Instructions for the task:
Return the entries below word for word. No picture belongs in the copy.

───

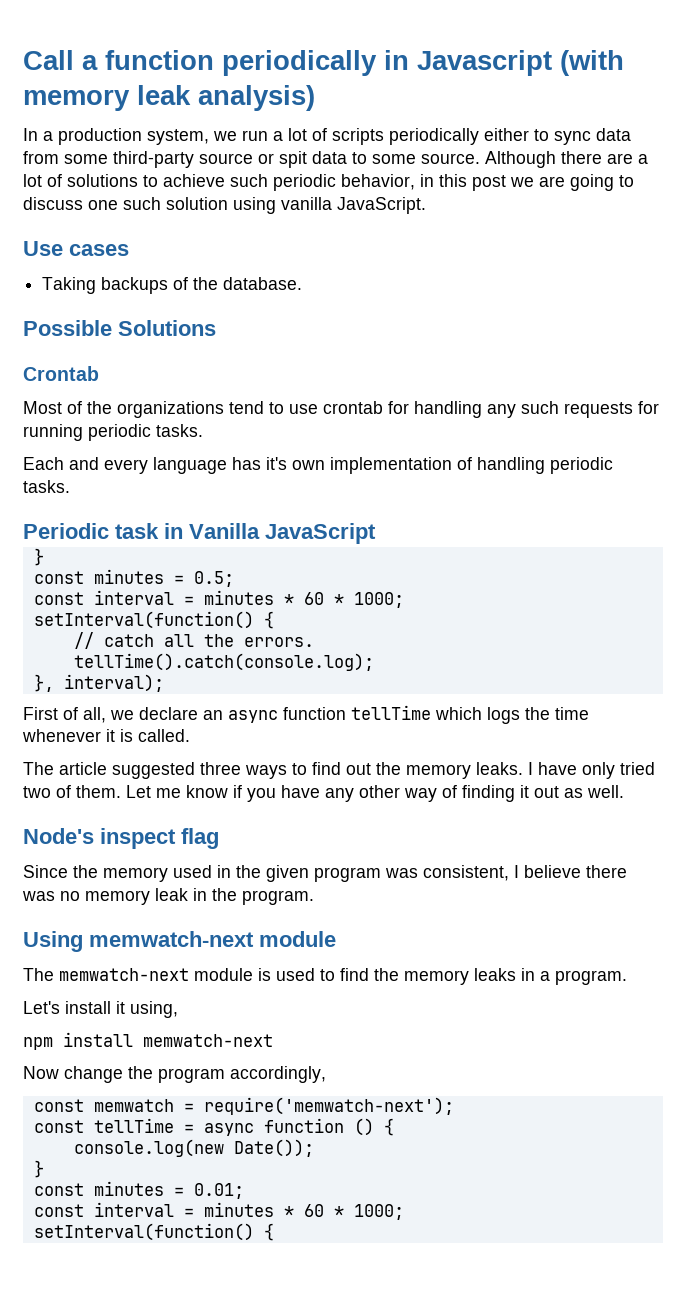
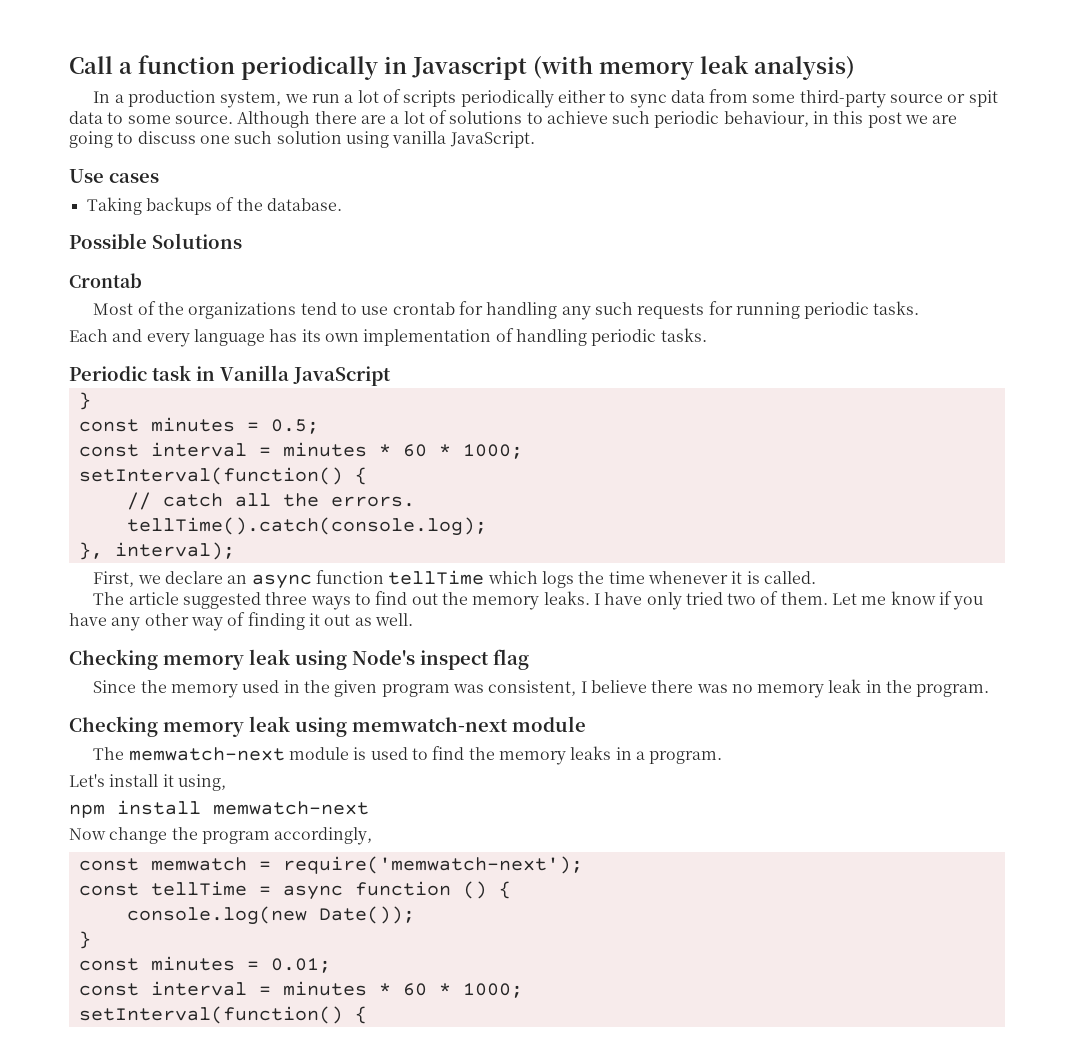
[341,174,415,190] behavior, -> [723,111,809,127] behaviour,
[266,457,287,470] it's -> [301,329,321,342] its
[23,707,106,723] First of all, -> [93,571,135,587] First,
(624, 791) none -> [69,649,347,670] Checking memory leak using
[23,931,83,952] Using -> [69,716,347,737] Checking memory leak using

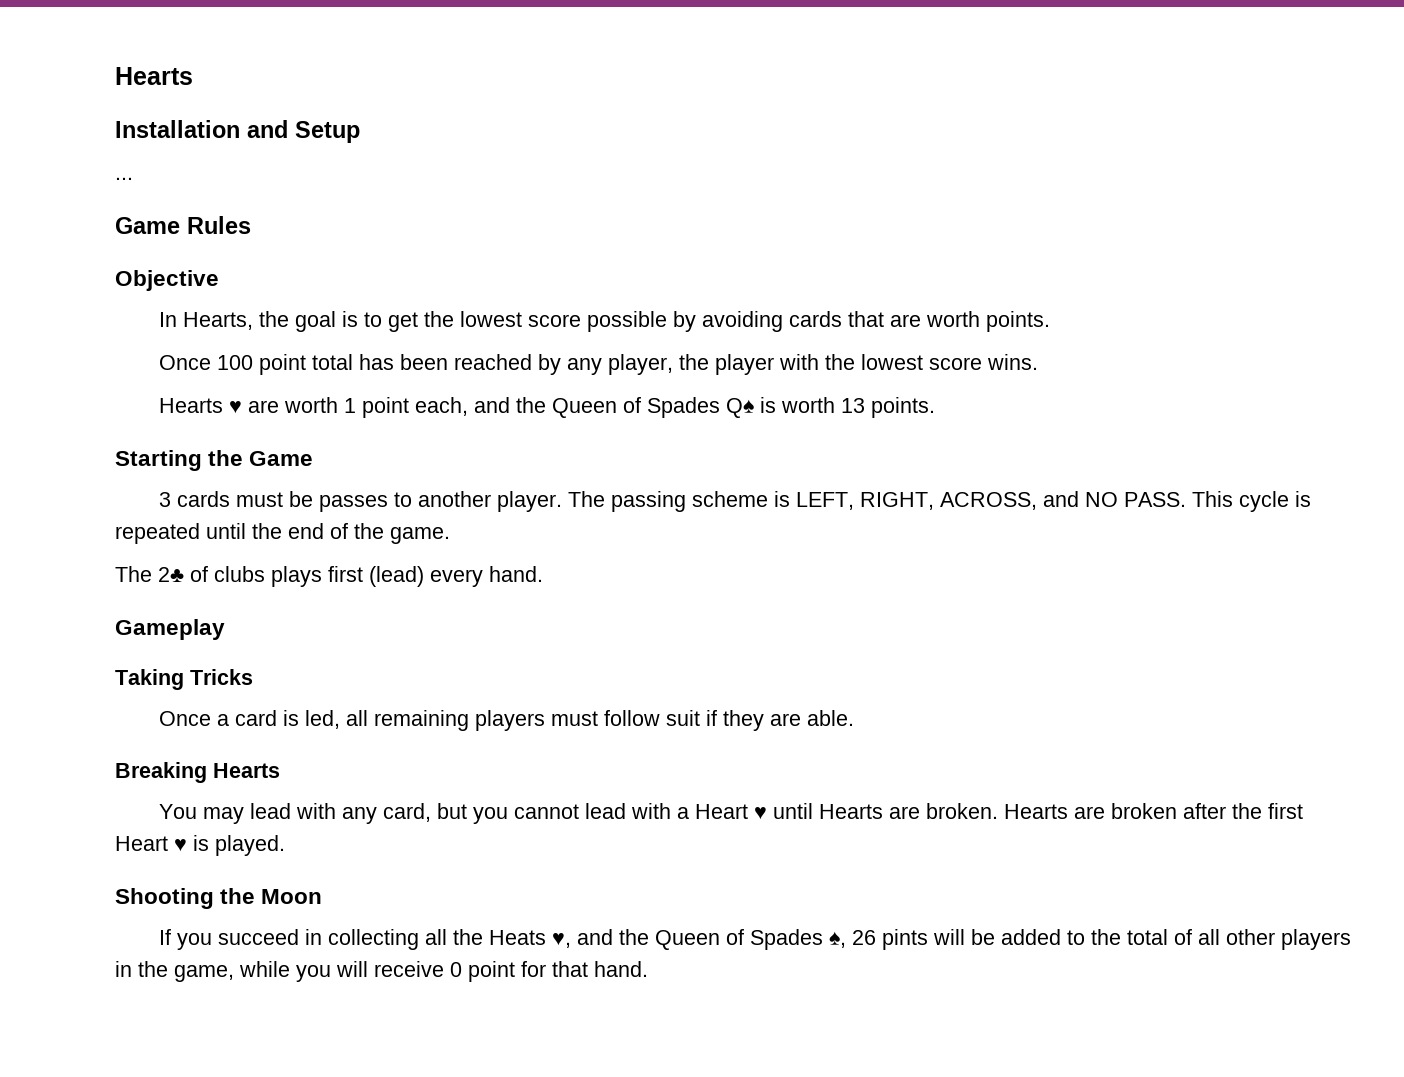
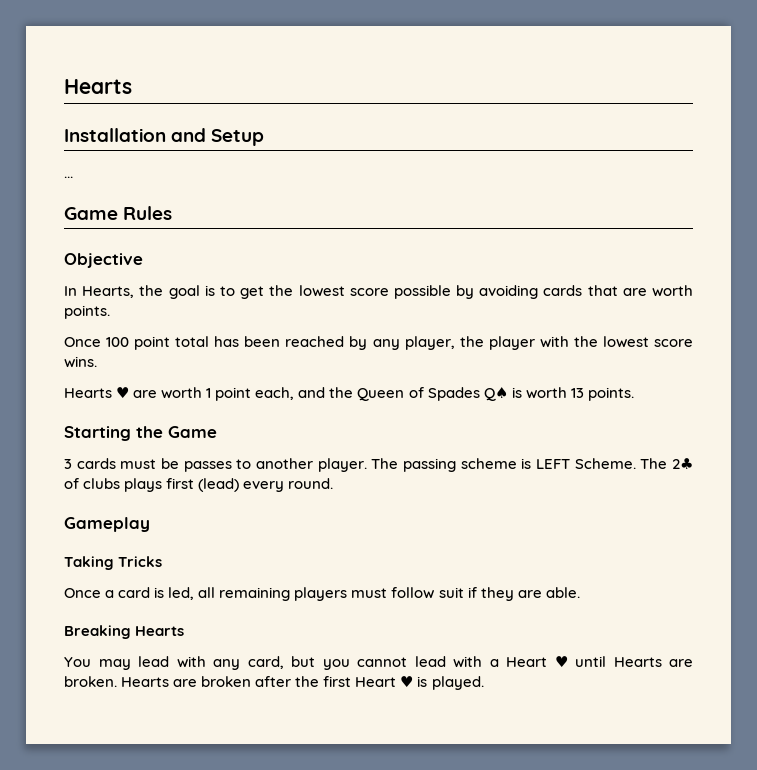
[796,491,1312,512] [115,523,450,544] LEFT, RIGHT, ACROSS, and NO PASS. This cycle is repeated until the end of the game. // -> [536,458,636,469] LEFT Scheme.
[489,566,543,582] hand. -> [288,478,334,489] round.
[115,888,323,909] [159,929,1352,950] [115,961,648,982] // Shooting the Moon // If you succeed in collecting all the Heats ♥, and the Queen of Spades ♠, 26 pints will be added to the total of all other players in the game, while you will receive 0 point for that hand. -> (484, 683) none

───

Finished exercise:
[341,174,415,190] behavior, -> [723,111,809,127] behaviour,
[266,457,287,470] it's -> [301,329,321,342] its
[23,707,106,723] First of all, -> [93,571,135,587] First,
(624, 791) none -> [69,649,347,670] Checking memory leak using
[23,931,83,952] Using -> [69,716,347,737] Checking memory leak using

[796,491,1312,512] [115,523,450,544] LEFT, RIGHT, ACROSS, and NO PASS. This cycle is repeated until the end of the game. // -> [536,458,636,469] LEFT Scheme.
[489,566,543,582] hand. -> [288,478,334,489] round.
[115,888,323,909] [159,929,1352,950] [115,961,648,982] // Shooting the Moon // If you succeed in collecting all the Heats ♥, and the Queen of Spades ♠, 26 pints will be added to the total of all other players in the game, while you will receive 0 point for that hand. -> (484, 683) none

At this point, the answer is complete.